3. I have some reservations about Ihde's claim to walk the line between utopia and dystopia in considering the state of the environment, toward the end of the project. Although I generally agree with his views that technology does have various potential effects and variant latent possible meanings, I disagree that it is, in fact, being applied in this neutral way. In other words, although I align myself with Ihde's claims regarding technology and his recognition that technology is not inherently environmentally destructive, and also with his call for philosopher participation; still, I worry. Take for example, his claim about driving a Subaru: "Our new Outback gets more than three times the mileage [than my old Buick Roadmaster of college days]" (p. 121). This claim seems to inflate the preponderance of Subaru Outbacks and downplays the ever-increasing fleet of SUV's motoring across the suburbs of the nation. For example in 2001 of all "new light vehicles" sold in the U.S. (17.1 million of them) over half were the notoriously fuel-inefficient trucks . (This according to the National Automobile Dealer's Association at www.nada.org ) And again, he says optimistically of recycling that it is a "multinational process" (p. 124) and yet we, down in Texas, don't even recycle yet. This having been said, and emphasizing for the third time that I agree with Ihde in theory, I believe that we have more to worry about in terms of the environment and the political climate and the role technology is playing in that political climate, than Ihde represents here (Clean Air Act, Logging in NW forests still/again). Of course, who could have foreseen the most current state of affairs? Still, in light of the idea that technology does not necessarily lead to dystopia, what are we supposed to do if, in fact, we are headed towards one?
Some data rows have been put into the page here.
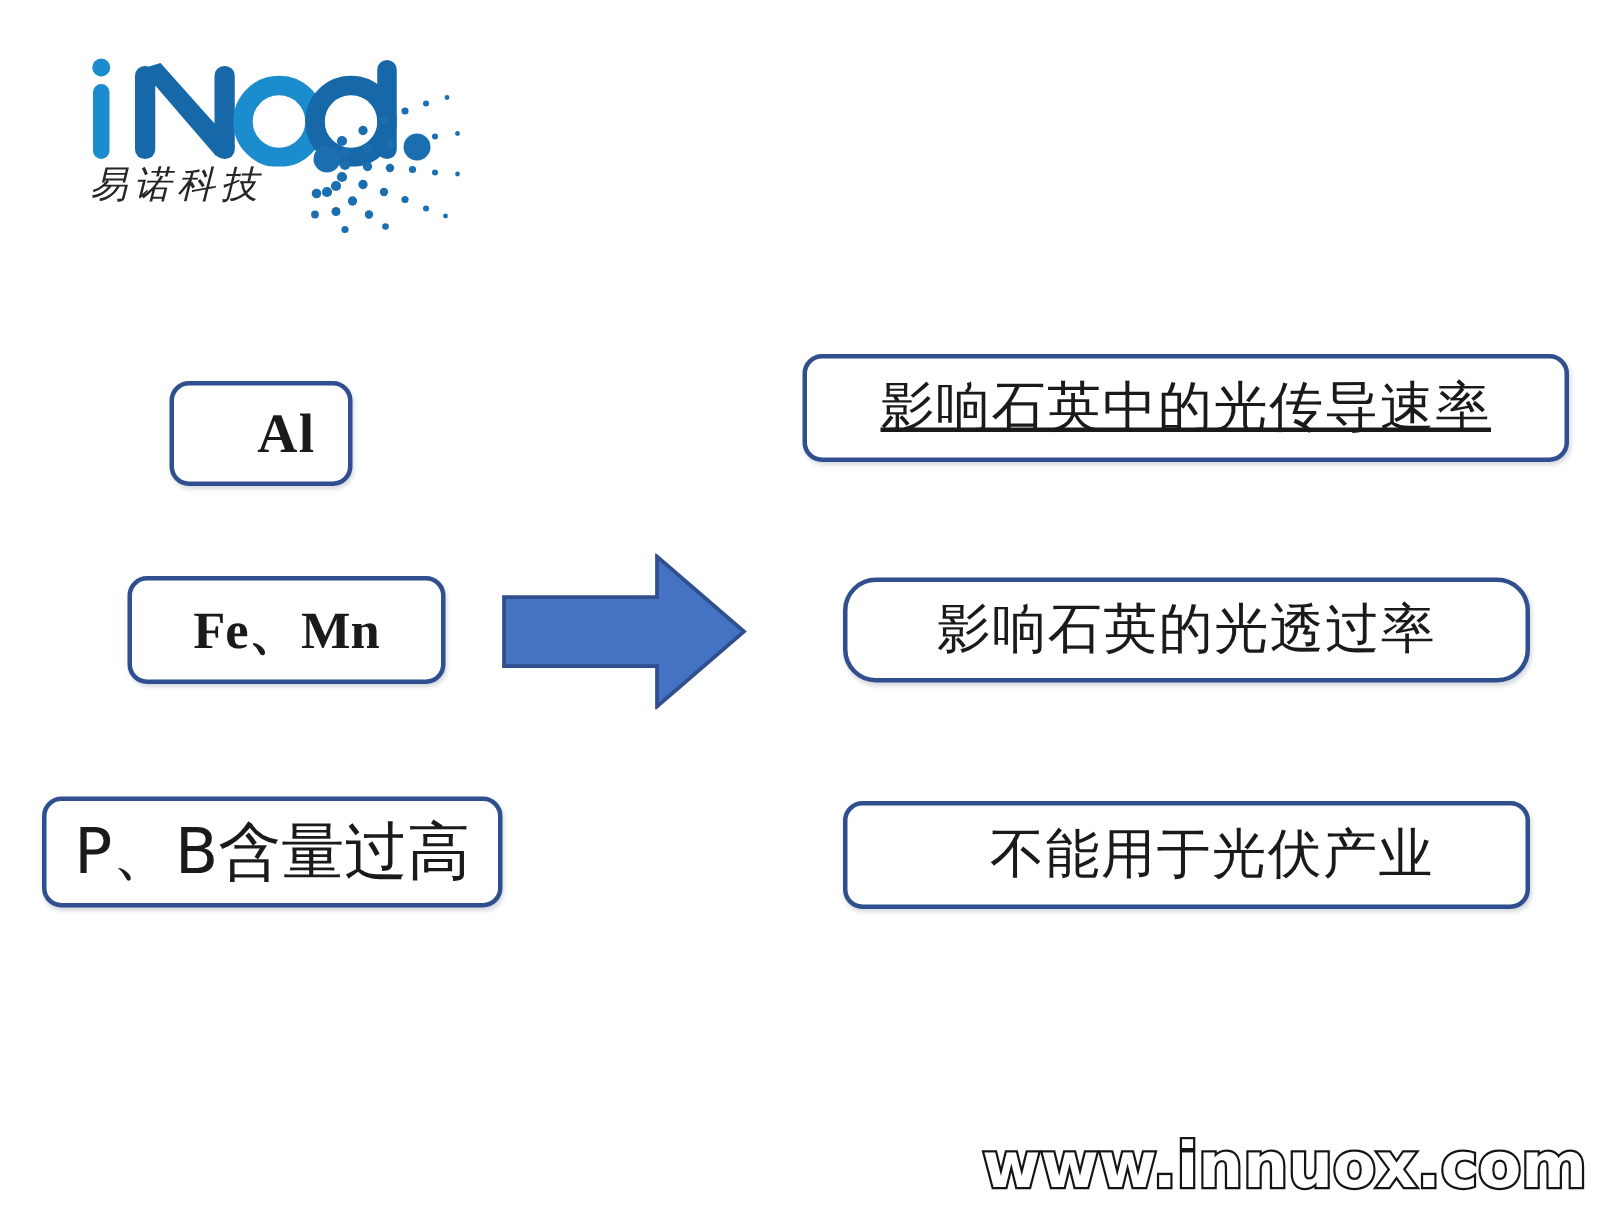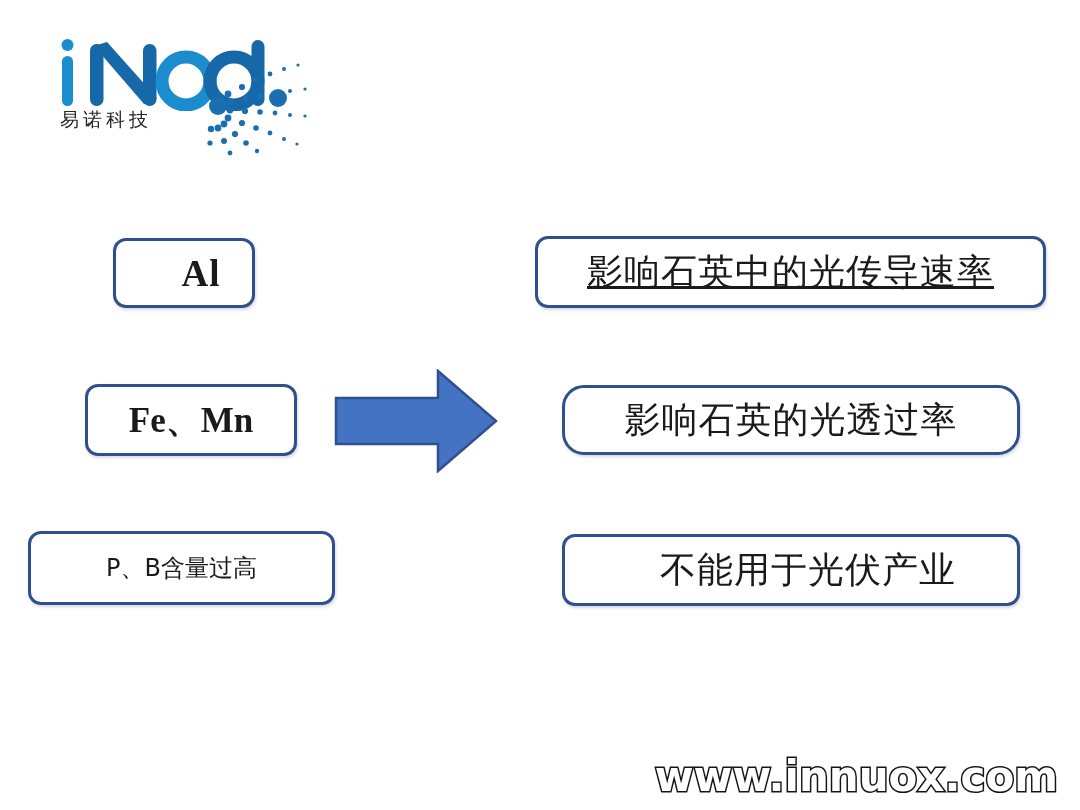--- a/index.html
+++ b/index.html
@@ -38,12 +38,13 @@
     top: 74px;
     width: 155px;
     font-family: "DejaVu Sans", "Liberation Sans", sans-serif;
-    font-size: 19px;
+    font-size: 25px;
     font-weight: 500;
     letter-spacing: 4px;
     color: #262626;
     line-height: 1;
     white-space: nowrap;
+    font-style: italic;
   }
   #logo-burst {
     position: absolute;

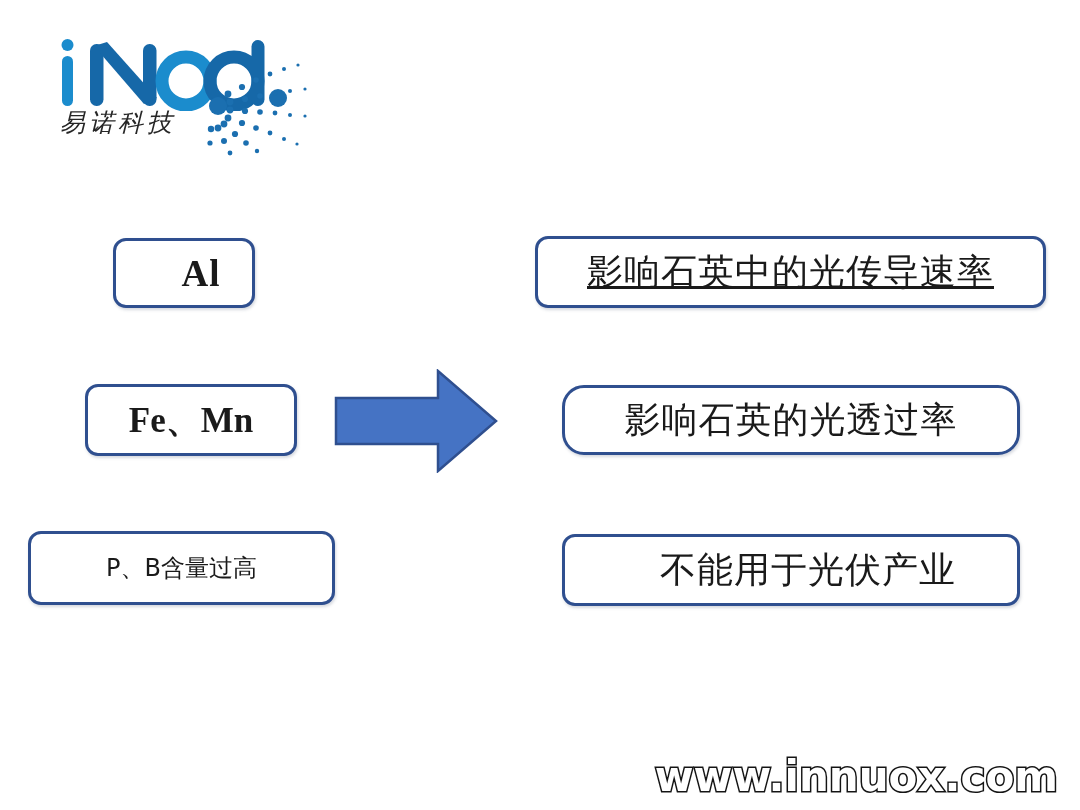--- a/index.html
+++ b/index.html
@@ -82,7 +82,7 @@
   }
 
   
-  #box-al        { left: 113px; top: 238px; width: 142px; height: 70px; padding-left: 34px; }
+  #box-al        { left: 113px; top: 254px; width: 122px; height: 70px; padding-left: 34px; }
   #box-al .label       { font-size: 37px; letter-spacing: 1px; }
 
   #box-femn      { left:  85px; top: 384px; width: 212px; height: 72px; }

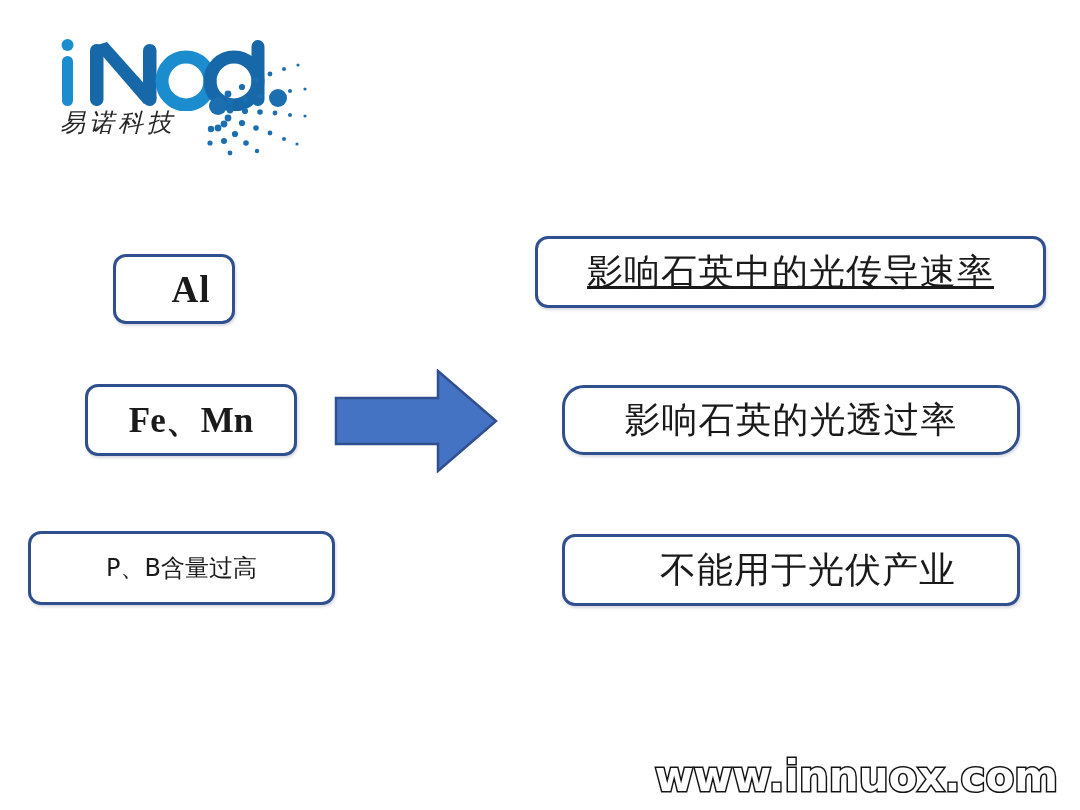--- a/index.html
+++ b/index.html
@@ -89,7 +89,7 @@
   #box-femn .label     { font-size: 35px; letter-spacing: 0px; }
 
   #box-pb        { left:  28px; top: 531px; width: 307px; height: 74px; }
-  #box-pb .label       { font-size: 24px; letter-spacing: 0px; }
+  #box-pb .label       { font-size: 42px; letter-spacing: 0px; }
 
   
   #box-speed     { left: 535px; top: 236px; width: 511px; height: 72px; }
Ihde, Don. Bodies in Technology . Minneapolis: University of Minnesota. 2001

Maurice Merleau-Ponty, Sense and Non-Sense . Trans. Hubert L. Dreyfus & Patricia Allen Dreyfus. Evanston Illinois: Northwestern University Press, 1964. p.52.

Merleau-Ponty, The Visible and the Invisible . translated by Alphonso Lingis, Evanston, Illinois: Northwestern University Press, 1969. p. 245.

Merleau-Ponty, Phenomenology of Perception . translated by Colin Smith. New York: Routledge, 1992.

1 Yes, this is the proper term for more than one apparatus...odd.